Os CIOs não podem esperar o mundo dos smartphones chegar. Ele já
chegou! No mundo do PCs, eles tinham o controle da situação. Hoje, os
usuários podem acessar dados e apps de nuvens sem passar pela área de
TI. Podem baixar aplicativos e os usarem em lugar de aplicativos
oficiais. E manter os dados em nuvens como o DropBox. O que os CIOs
devem fazer? Não lutar contra.
Mas engajar-se ativamente e fazer com que a área de TI seja a
influenciadora deste mundo wireless. O usuário tem em suas mãos um
supercomputador dos anos 80 e impedir seu uso seria um contrasenso. Mas
apoiar e influenciar melhores práticas para seu uso é uma estratégia
vencedora.
A conversa gerou algumas conclusões interessantes, que compartilho aqui:
- A TI não poderá desenvolver tudo sozinha. Deixe os usuários desenvolverem e escolherem seus aplicativos, mas exerça influencia sobre o processo. Crie iniciativas de “P&D” interno, apoiando os usuários a criarem suas próprias soluções e interfaceando essas soluções via APIs seguras (estas desenvolvidas por TI) aos sistemas corporativos;
- Adote práticas, métodos e tecnologias que permitam implementar a política de BYOD (Bring Your Own Device) na empresa. Um sugestão é começar ao poucos, liberando a política primeiro a alguns setores e depois aos demais. É um aprendizado que só vai se dar na prática. Não existe nenhum manual que oriente como fazer isso com sucesso;
- Não seja pessimista e nem otimista ao extremo. Provavelmente durante muito tempo existirão PCs, laptops, smartphones e tablets. Alguns funcionários deixarão de usar laptops e PCs, mas outros continuarão a usá-los. Uma estratégia de adoção e disseminação da mobilidade e estudos de payback ajudarão na tomada de decisão. Não esqueça que um uso descontrolado de redes 3G poderá aumentar em muito os custos operacionais;
- Mude o modelo de gestão e governança de TI. Os modelos atuais foram criados para o mundo PC. Modelos como o BYOD e a heterogeneidade de dispositivos vai demandar novas práticas e processos.

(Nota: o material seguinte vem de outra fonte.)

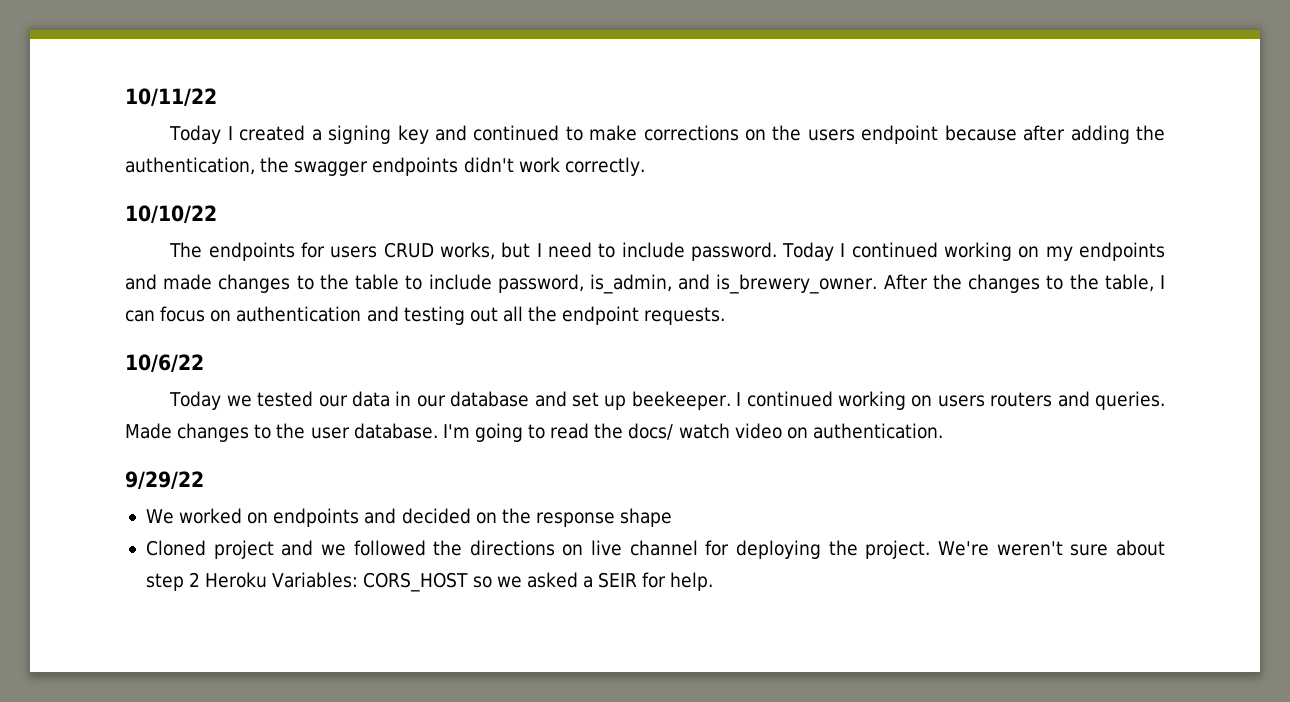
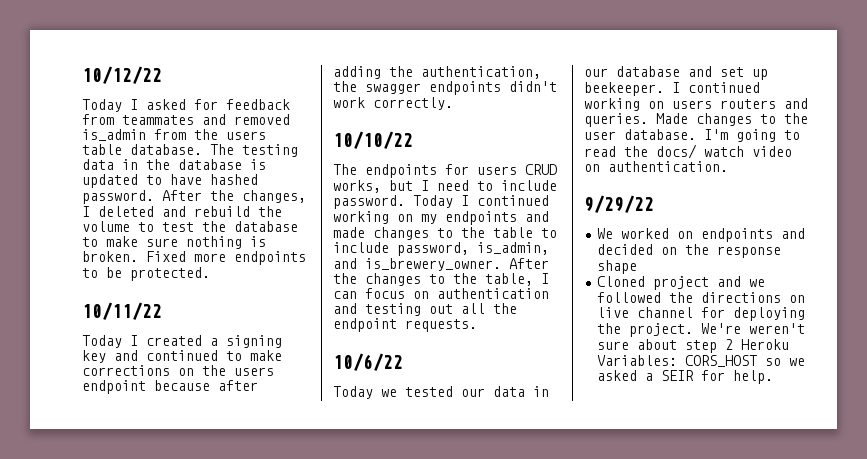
+ 10/12/22
+ Today I asked for feedback from teammates and removed is_admin from the users table database. The testing data in the database is updated to have hashed password. After the changes, I deleted and rebuild the volume to test the database to make sure nothing is broken. Fixed more endpoints to be protected.

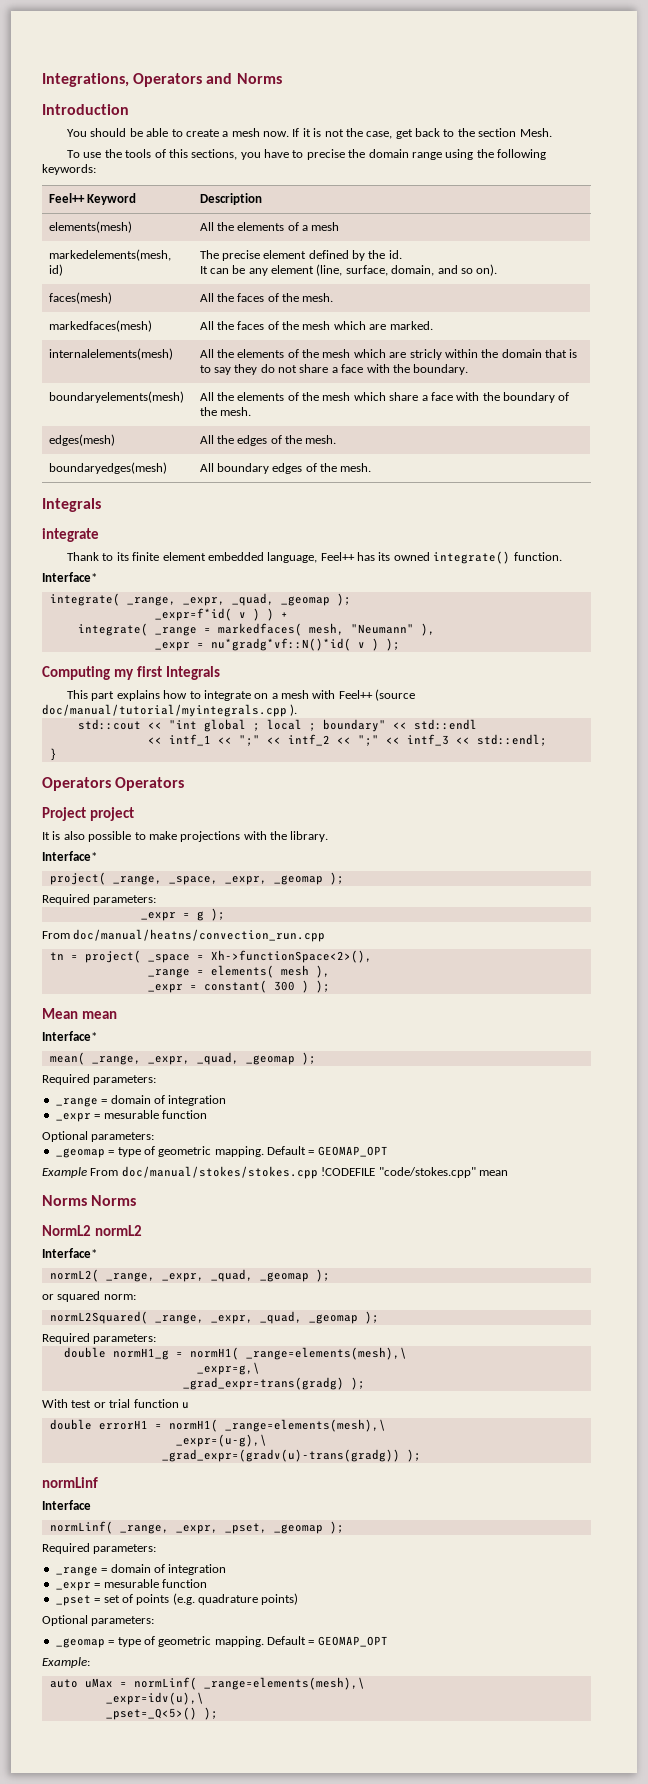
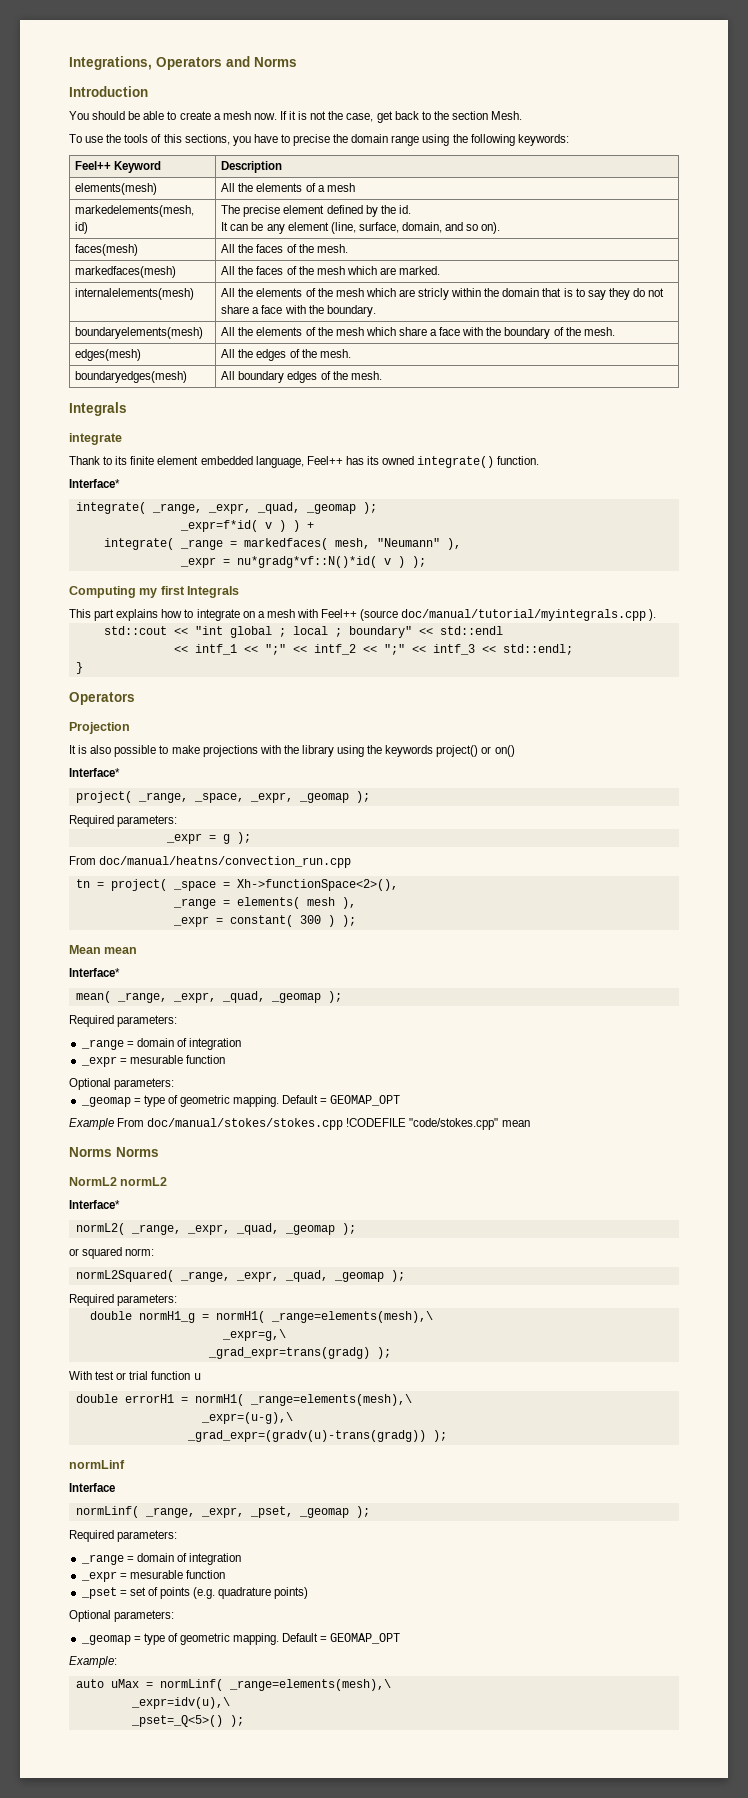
  }
- Operators Operators
- Project project
+ Operators
+ Projection
- It is also possible to make projections with the library.
+ It is also possible to make projections with the library using the keywords project() or on()

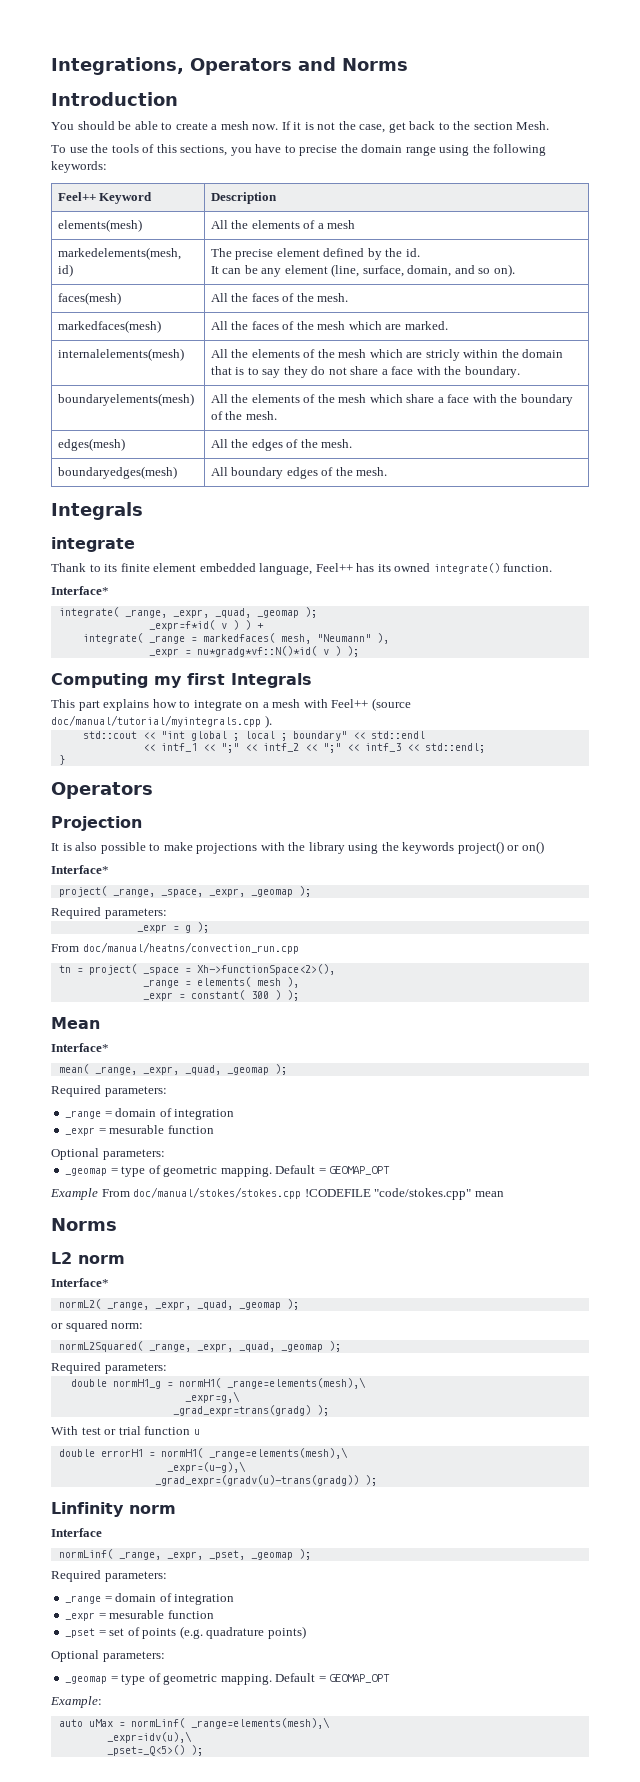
- Mean mean
+ Mean
  Example From doc/manual/stokes/stokes.cpp !CODEFILE "code/stokes.cpp" mean
- Norms Norms
- NormL2 normL2
+ Norms
+ L2 norm
- normLinf
+ Linfinity norm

Uma sugestão seria adotar um processo evolutivo, ajustando e aperfeiçoando as práticas à medida que mais experiências forem sendo adquiridas, tanto pelos usuários, como pela própria área de TI.
- Não ignore a necessidade de novos skills e tecnologias. Os seus desenvolvedores têm fluência em HTML5, Android e iOS? Existem tecnologias de MDM na organização? A sua equipe de segurança está devidamente preparada para este novo mundo?
No final ficou a questão: Os CIOs têm a grande oportunidade de
catalizar, liderar e influenciar este mundo dos smartphones e tablets.
Mas o trem já está deixando a estação. Não podem apenas ficar olhando…
Nesse caso, outros liderarão o processo.